Search code examples
pythonpytorch

Difference between Parameter vs. Tensor in PyTorch


I would like to know the difference between PyTorch Parameter and Tensor?

The existing answer is for the old PyTorch where variables are being used?


Solution

  • This is the whole idea of the Parameter class (attached) in a single image.

    enter image description here

    Since it is sub-classed from Tensor it is a Tensor.

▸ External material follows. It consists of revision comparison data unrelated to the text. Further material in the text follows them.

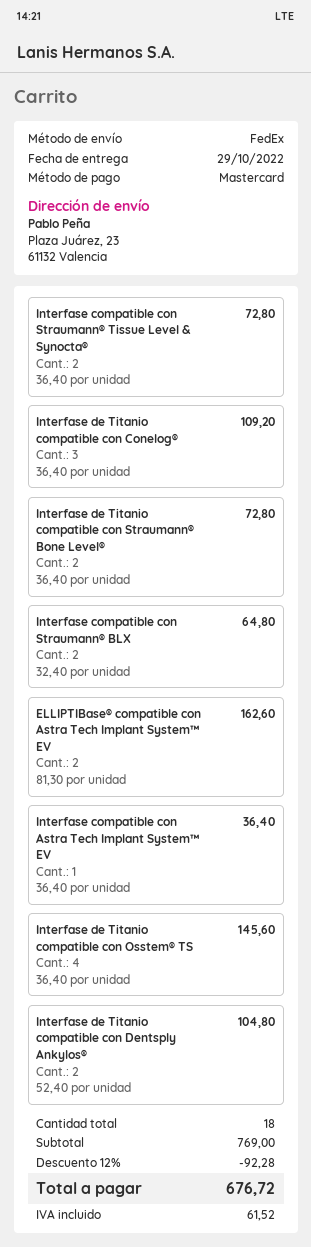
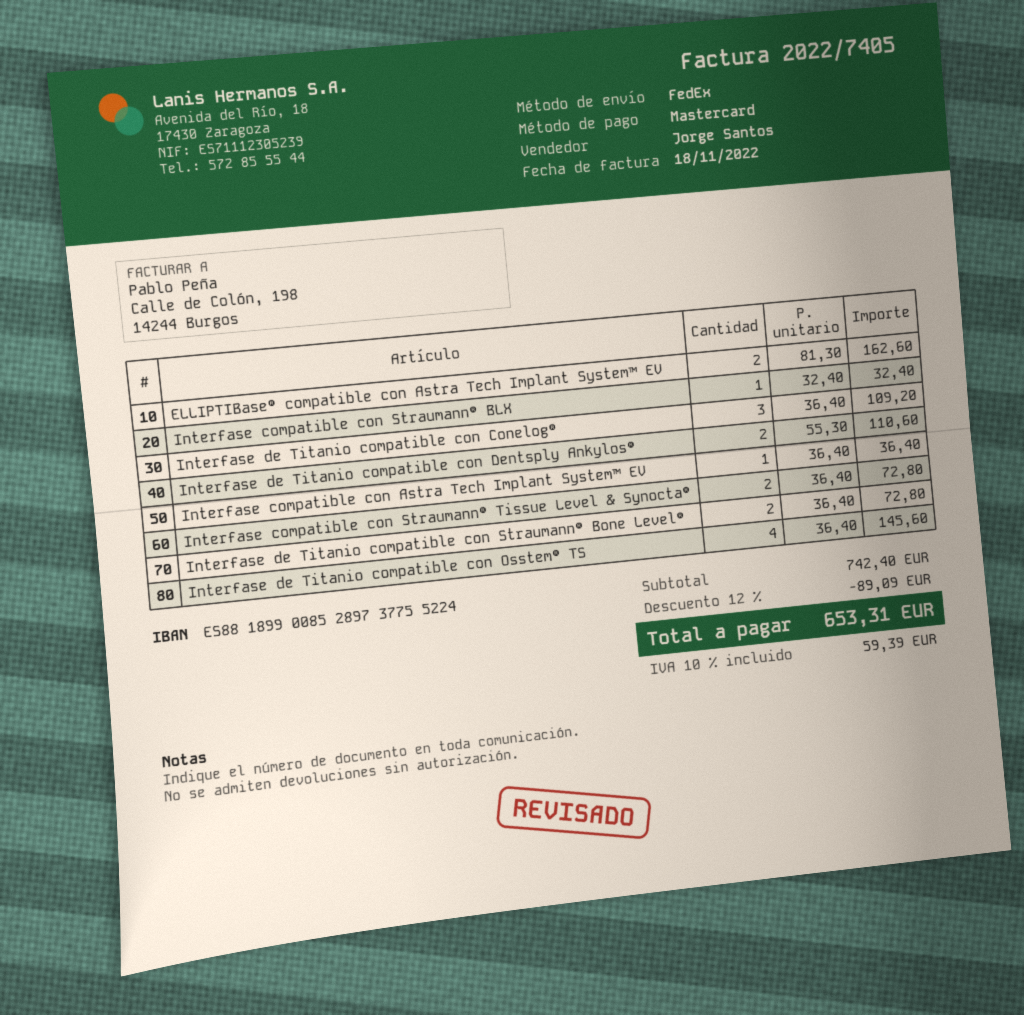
Interfase compatible con Straumann® BLX: 2 x 32.40 = 64.80 -> 1 x 32.40 = 32.40
Interfase de Titanio compatible con Dentsply Ankylos®: 2 x 52.40 = 104.80 -> 2 x 55.30 = 110.60
subtotal: 769.00 -> 742.40
discount: 12% = 92.28 -> 12% = 89.09
tax: 61.52 -> 59.39
total: 676.72 -> 653.31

    But there is a trick. Parameters that are inside of a module are added to the list of Module parameters. If m is your module m.parameters() will hold your parameter.

    Here is the example:

    class M(nn.Module):
        def __init__(self):
            super().__init__()
            self.weights = nn.Parameter(torch.randn(2, 2))
            self.bias = nn.Parameter(torch.zeros(2))
    
        def forward(self, x):
            return x @ self.weights + self.bias
    
    m=M()
    m.parameters()
    list(m.parameters())
    
    ---
    
    [Parameter containing:
     tensor([[ 0.5527,  0.7096],
             [-0.2345, -1.2346]], requires_grad=True), Parameter containing:
     tensor([0., 0.], requires_grad=True)]
    

    You see how the parameters will show what we defined. And if we just add a tensor inside a class, like self.t = Tensor, it will not show in the parameters list. That is literally it. Nothing fancy.